Eloquent is designed to leverage a dual-GPU setup for optimal performance. One GPU is dedicated to primary model inference, while the second GPU handles memory-related tasks, ensuring smooth and responsive interactions even with large models.
The application features a persistent memory system that analyzes conversations and stores relevant information about user preferences, expertise, and context.

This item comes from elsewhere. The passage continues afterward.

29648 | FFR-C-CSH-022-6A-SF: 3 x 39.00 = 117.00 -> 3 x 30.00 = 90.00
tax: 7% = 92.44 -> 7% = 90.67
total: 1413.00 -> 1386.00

This allows for truly personalized AI responses that improve over time.
-
Customizable AI Personas: Create and customize AI characters with detailed backgrounds, personalities, and speech patterns.

-
Dynamic Conversation Management: Enjoy features like auto-generated chat titles, editable messages, and a full conversation history.
-
World Lore Integration: Build rich, consistent fictional worlds with keyword-triggered contextual injection from a custom lore book.

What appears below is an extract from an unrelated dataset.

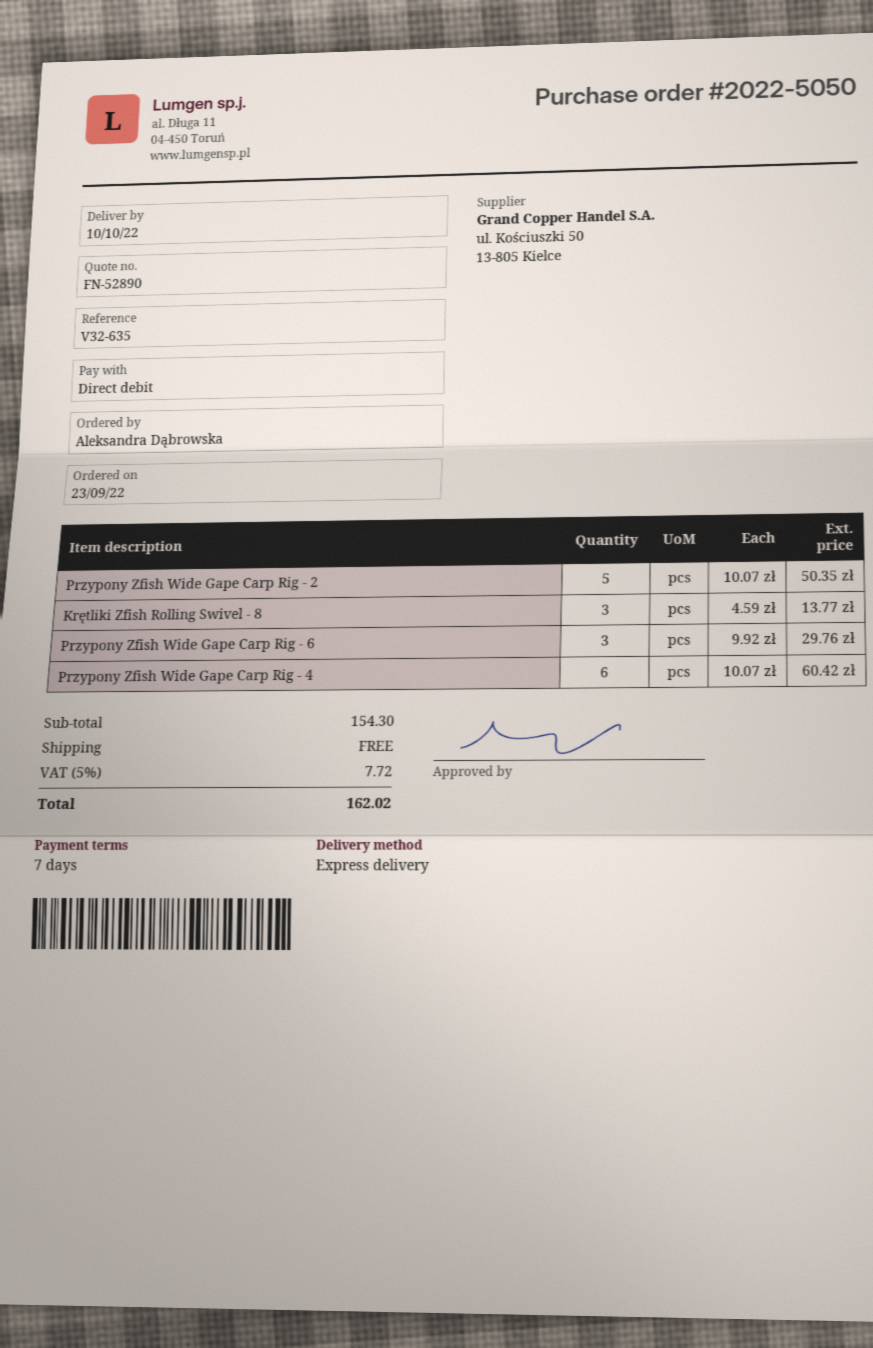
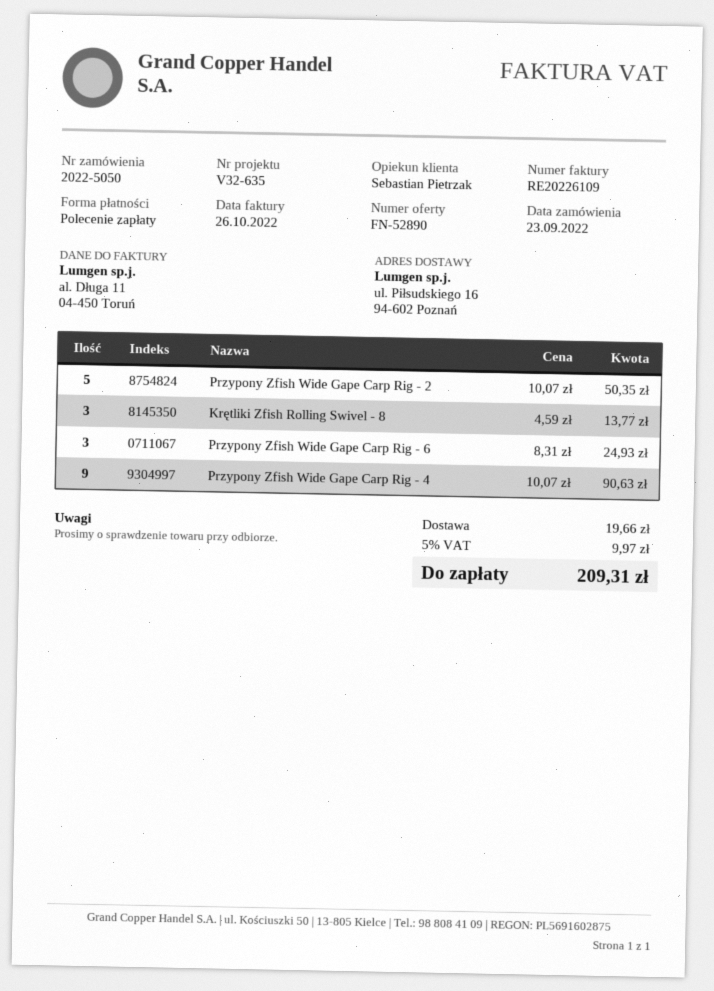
Przypony Zfish Wide Gape Carp Rig - 6: 3 x 9.92 = 29.76 -> 3 x 8.31 = 24.93
Przypony Zfish Wide Gape Carp Rig - 4: 6 x 10.07 = 60.42 -> 9 x 10.07 = 90.63
shipping: 0.00 -> 19.66
tax: 5% = 7.72 -> 5% = 9.97
total: 162.02 -> 209.31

Eloquent includes an advanced Auto-Character Creator — a tool that streamlines the process of creating AI characters through natural dialogue.
- Have a conversation with an AI about your new character idea.
- When you're ready, click the Auto-Generate button.
- Eloquent sends a prompt to the model, asking it to fill out a detailed character JSON structure.
- The response is parsed and rendered into a fully editable character sheet, complete with persona, dialogue style, memory usage, and visual portrait options.
This system enables rapid iteration and experimentation with new AI personas.
- Upload and parse a wide range of document types (PDF, DOCX, TXT, etc.).
- Eloquent intelligently chunks and embeds document content for efficient retrieval.
- Relevant document chunks are automatically injected into the conversation context.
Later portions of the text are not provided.